Mentre sul piano strutturale gli ammodernamenti prospettati richiedono una necessaria gradualità – basti pensare alle autorizzazioni connesse al rigassificatore di Piombino così come anche alla messa in funzione degli impianti già programmati per la produzione energetica da fonti rinnovabili – nel breve e brevissimo termine le opzioni a cui si pensa, per evitare lo shock dei rincari di settembre, spaziano dalla rateizzazione e spalmatura temporale delle bollette a famiglie e imprese, alla sospensione e fiscalizzazione degli oneri non corrispondenti a consumi effettivi; dalla modifica dei criteri di calcolo della tariffa fino alla previsione di una separazione tra la componente del gas e quella delle energie rinnovabili, affinché su quest’ultima possano essere imposti dei prezzi amministrati a favore delle utenze domestiche e aziendali.
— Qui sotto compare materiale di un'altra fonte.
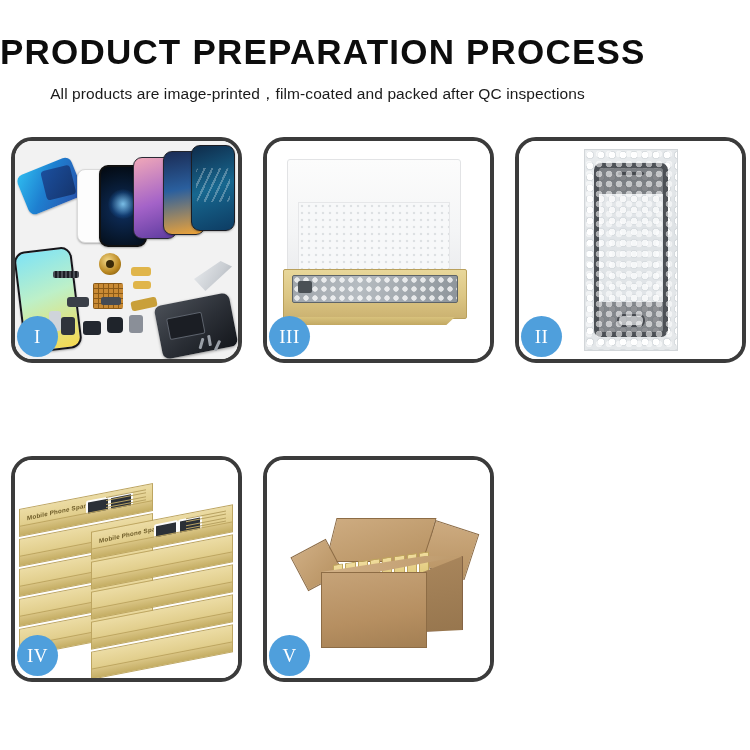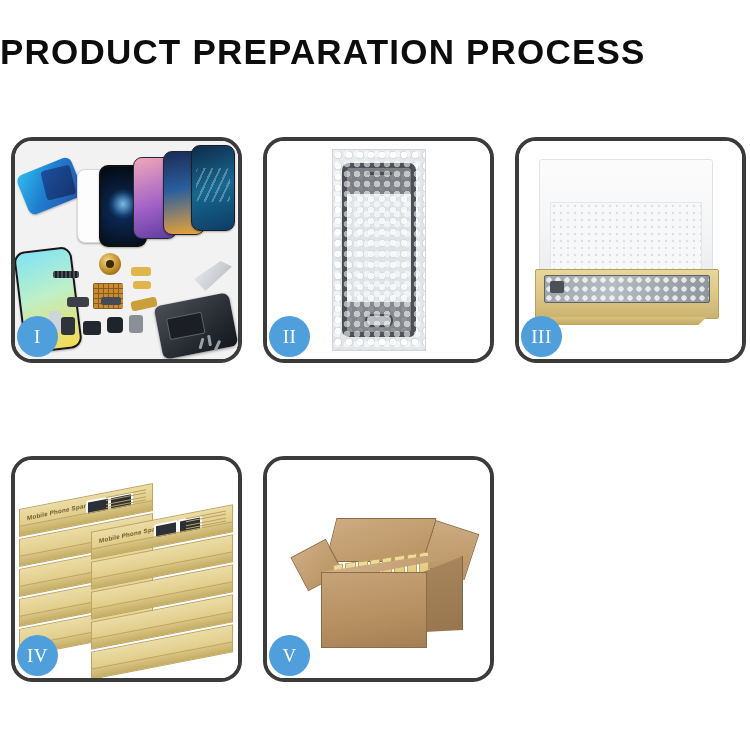--- a/index.html
+++ b/index.html
@@ -357,6 +357,7 @@
 
   <div class="header">
     <div class="title">PRODUCT PREPARATION PROCESS</div>
+    <div class="subtitle">All products are image-printed，film-coated and packed after QC inspections</div>
   </div>
 
   <div class="grid">

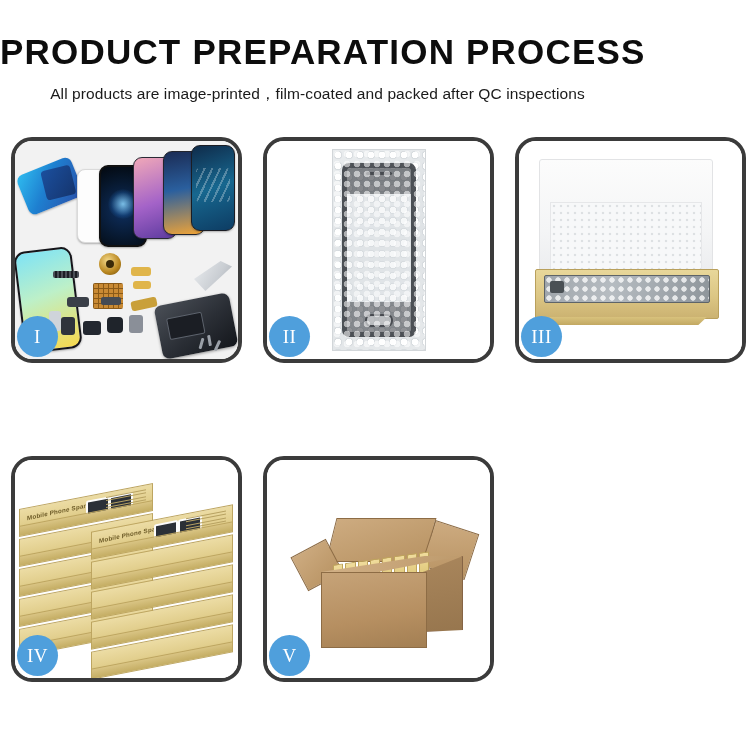--- a/index.html
+++ b/index.html
@@ -396,6 +396,16 @@
     </div>
 
     <div class="panel">
+      <div class="panel-inner p3">
+        <div class="foam-lid"></div>
+        <div class="box-tray">
+          <div class="tray-screen"></div>
+        </div>
+      </div>
+      <div class="badge">III</div>
+    </div>
+
+    <div class="panel">
       <div class="panel-inner p2">
         <div class="bubble-sheet">
           <div class="glass">
@@ -409,16 +419,6 @@
     </div>
 
     <div class="panel">
-      <div class="panel-inner p3">
-        <div class="foam-lid"></div>
-        <div class="box-tray">
-          <div class="tray-screen"></div>
-        </div>
-      </div>
-      <div class="badge">III</div>
-    </div>
-
-    <div class="panel">
       <div class="panel-inner p4">
         <div class="stack">
           <div class="kbox" style="left:0px;top:16px;">

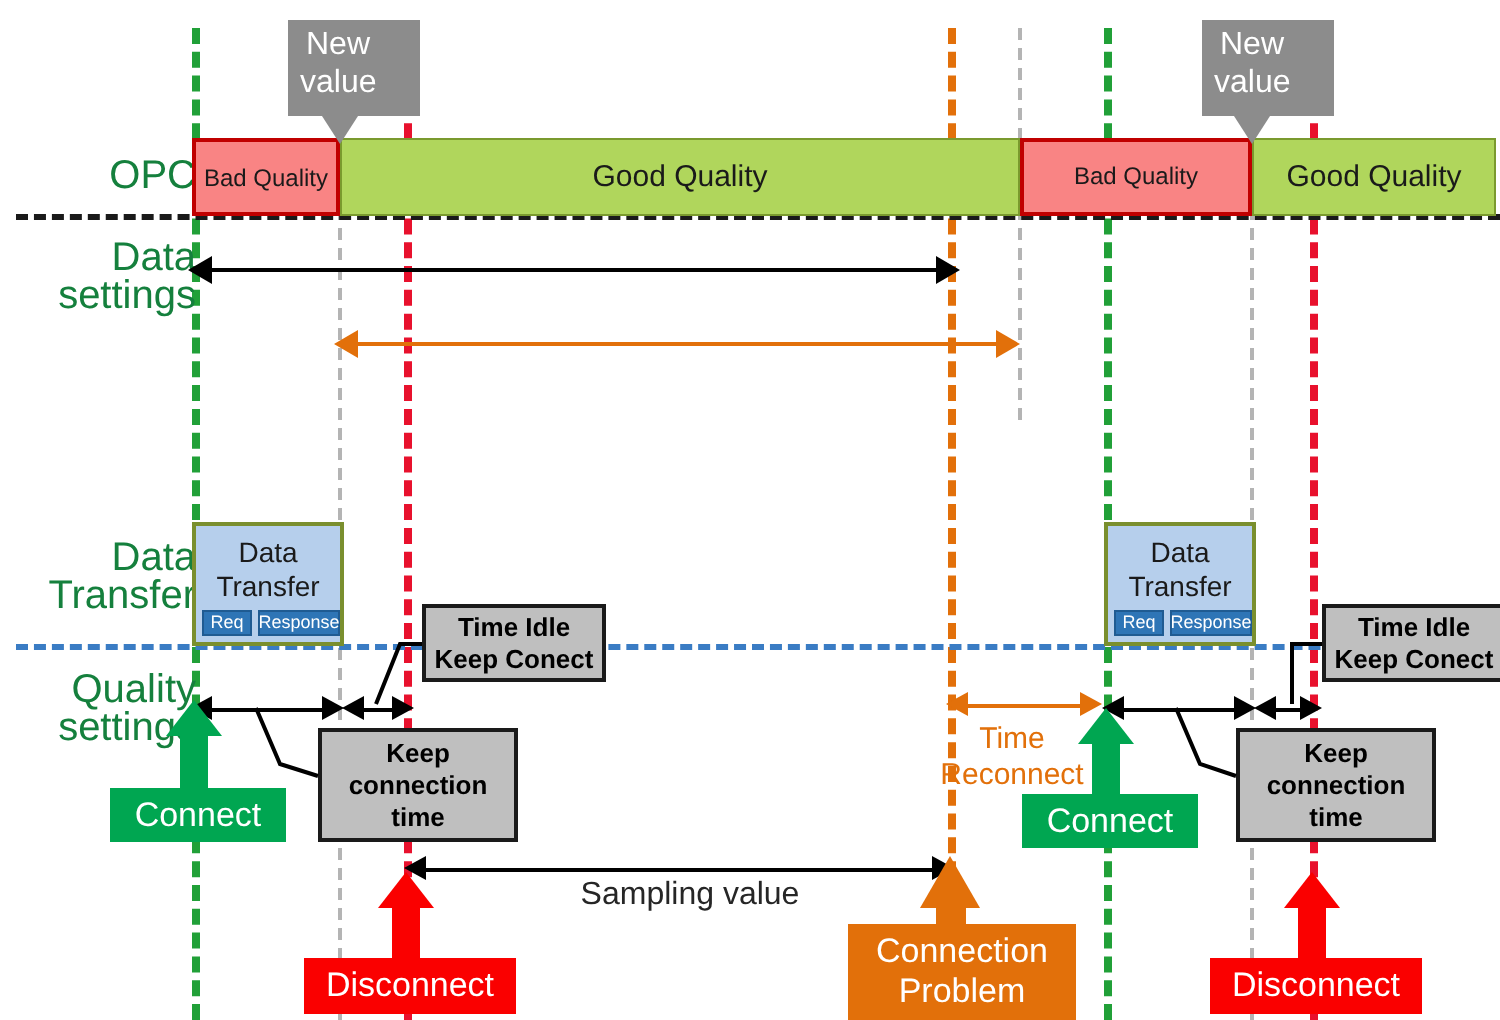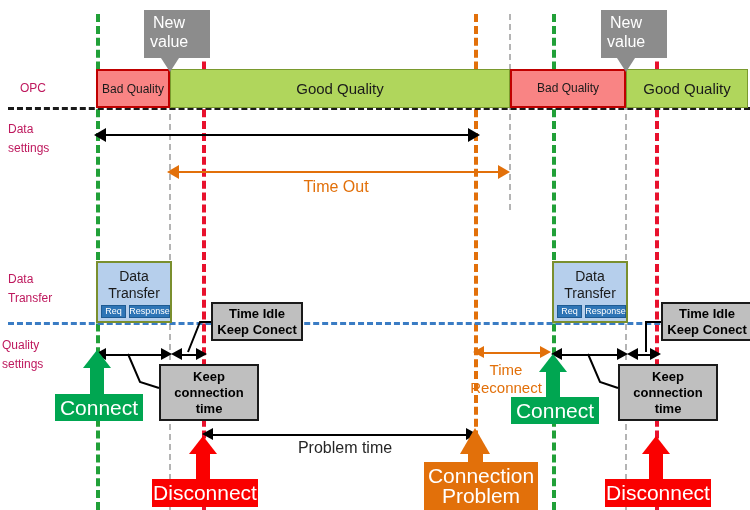--- a/index.html
+++ b/index.html
@@ -8,8 +8,8 @@
 
   
   .rowlabel{
-    position:absolute;color:#be185d;font-size:12px;line-height:19px;
-    font-family:"Liberation Sans",sans-serif;text-align:left;white-space:pre-line;
+    position:absolute;color:#15803d;font-size:20px;line-height:19px;
+    font-family:"Liberation Sans",sans-serif;text-align:right;white-space:pre-line;
   }
 
   

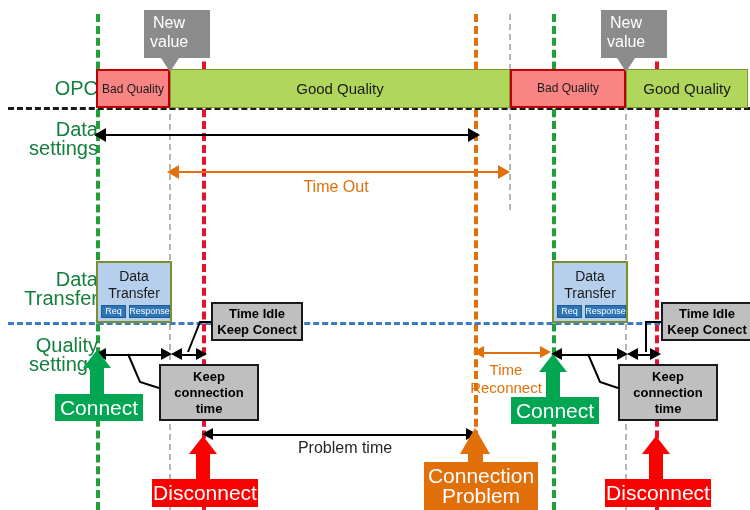--- a/index.html
+++ b/index.html
@@ -120,7 +120,6 @@
   <div class="measure orange" style="left:176px; top:171px; width:330px;"></div>
   <div class="arrowhead" style="left:167px; top:165px; border-top:7px solid transparent; border-bottom:7px solid transparent; border-right:12px solid #e2700a;"></div>
   <div class="arrowhead" style="left:498px; top:165px; border-top:7px solid transparent; border-bottom:7px solid transparent; border-left:12px solid #e2700a;"></div>
-  <div class="annot orange" style="left:256px; top:177px; width:160px;">Time Out</div>
 
   <div class="dtbox" style="left:96px; top:261px; width:76px; height:62px;">
     <div class="dttitle">Data

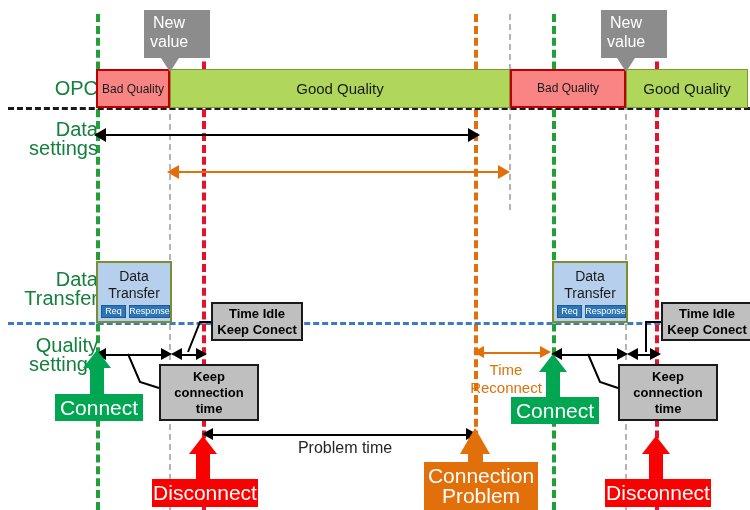--- a/index.html
+++ b/index.html
@@ -61,7 +61,7 @@
 
   
   .pill{position:absolute;box-sizing:border-box;display:flex;align-items:center;
-        justify-content:center;color:#ffffff;font-size:21px;line-height:20px;text-align:center;
+        justify-content:center;color:#ffffff;font-size:17px;line-height:20px;text-align:center;
         white-space:pre-line;}
   .pill.green{background:#00a651;}
   .pill.red{background:#fa0000;}

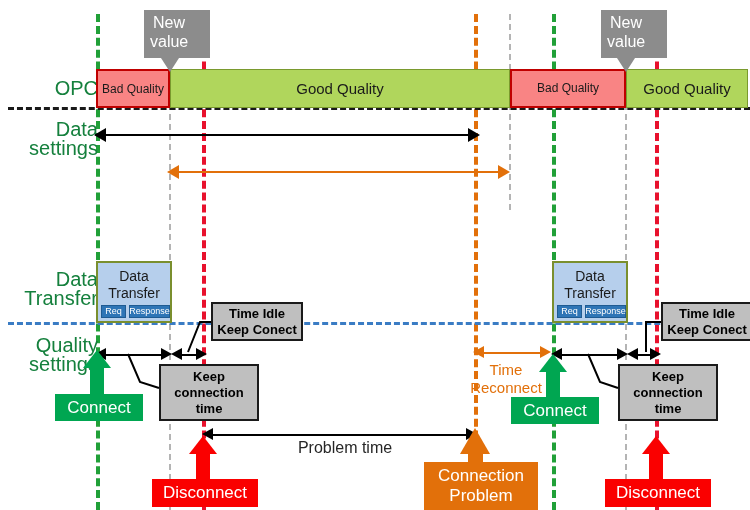--- a/index.html
+++ b/index.html
@@ -171,7 +171,7 @@
   <div class="measure black" style="left:210px; top:434px; width:262px;"></div>
   <div class="arrowhead" style="left:202px; top:428px; border-top:6px solid transparent; border-bottom:6px solid transparent; border-right:11px solid #000000;"></div>
   <div class="arrowhead" style="left:466px; top:428px; border-top:6px solid transparent; border-bottom:6px solid transparent; border-left:11px solid #000000;"></div>
-  <div class="annot" style="left:265px; top:438px; width:160px;">Problem time</div>
+  <div class="annot" style="left:265px; top:438px; width:160px;">Sampling value</div>
 
   <div class="fatstem" style="left:90px; top:366px; width:14px; height:32px; background:#00a651;"></div>
   <div class="fathead" style="left:83px; top:350px; border-left:14px solid transparent; border-right:14px solid transparent; border-bottom:18px solid #00a651;"></div>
Sullo sfondo, rimane l’incognita dello strumento giuridico con cui il governo, quale azionista strategico delle maggiori società energetiche pubbliche – ENI ed Enel in particolare e anche municipalizzate locali – dovrebbe vincolare la totalità degli extra profitti, derivanti dalle oscillazioni speculative, a un fondo per l’abbattimento e la calmierazione delle bollette e tariffe al dettaglio: una partita che da sola vale alcune decine di miliardi.